Start of Extracted information

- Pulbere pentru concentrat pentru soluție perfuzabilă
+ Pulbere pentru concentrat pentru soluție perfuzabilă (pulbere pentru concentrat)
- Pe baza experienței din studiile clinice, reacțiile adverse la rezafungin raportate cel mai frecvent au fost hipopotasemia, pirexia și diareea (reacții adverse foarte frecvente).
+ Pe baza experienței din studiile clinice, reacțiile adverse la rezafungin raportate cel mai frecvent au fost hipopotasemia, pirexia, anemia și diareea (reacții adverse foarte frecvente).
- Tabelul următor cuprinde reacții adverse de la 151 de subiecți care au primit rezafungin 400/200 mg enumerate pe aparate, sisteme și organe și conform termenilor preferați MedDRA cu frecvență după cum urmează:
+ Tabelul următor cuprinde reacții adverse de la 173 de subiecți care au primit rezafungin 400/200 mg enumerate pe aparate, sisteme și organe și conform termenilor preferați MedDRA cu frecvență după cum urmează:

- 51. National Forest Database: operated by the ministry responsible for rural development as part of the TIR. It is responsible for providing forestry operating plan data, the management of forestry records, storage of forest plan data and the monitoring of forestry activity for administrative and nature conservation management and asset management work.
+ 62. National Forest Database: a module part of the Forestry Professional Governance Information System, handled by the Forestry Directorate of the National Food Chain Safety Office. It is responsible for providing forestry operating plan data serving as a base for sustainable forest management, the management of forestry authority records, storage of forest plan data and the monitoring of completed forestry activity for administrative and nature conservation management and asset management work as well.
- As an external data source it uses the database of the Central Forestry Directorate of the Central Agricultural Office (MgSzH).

End of Extracted information

### Work order
Copy every line that appears above, with each word kept as it is.

### The answer
- Pulbere pentru concentrat pentru soluție perfuzabilă
+ Pulbere pentru concentrat pentru soluție perfuzabilă (pulbere pentru concentrat)
- Pe baza experienței din studiile clinice, reacțiile adverse la rezafungin raportate cel mai frecvent au fost hipopotasemia, pirexia și diareea (reacții adverse foarte frecvente).
+ Pe baza experienței din studiile clinice, reacțiile adverse la rezafungin raportate cel mai frecvent au fost hipopotasemia, pirexia, anemia și diareea (reacții adverse foarte frecvente).
- Tabelul următor cuprinde reacții adverse de la 151 de subiecți care au primit rezafungin 400/200 mg enumerate pe aparate, sisteme și organe și conform termenilor preferați MedDRA cu frecvență după cum urmează:
+ Tabelul următor cuprinde reacții adverse de la 173 de subiecți care au primit rezafungin 400/200 mg enumerate pe aparate, sisteme și organe și conform termenilor preferați MedDRA cu frecvență după cum urmează:

- 51. National Forest Database: operated by the ministry responsible for rural development as part of the TIR. It is responsible for providing forestry operating plan data, the management of forestry records, storage of forest plan data and the monitoring of forestry activity for administrative and nature conservation management and asset management work.
+ 62. National Forest Database: a module part of the Forestry Professional Governance Information System, handled by the Forestry Directorate of the National Food Chain Safety Office. It is responsible for providing forestry operating plan data serving as a base for sustainable forest management, the management of forestry authority records, storage of forest plan data and the monitoring of completed forestry activity for administrative and nature conservation management and asset management work as well.
- As an external data source it uses the database of the Central Forestry Directorate of the Central Agricultural Office (MgSzH).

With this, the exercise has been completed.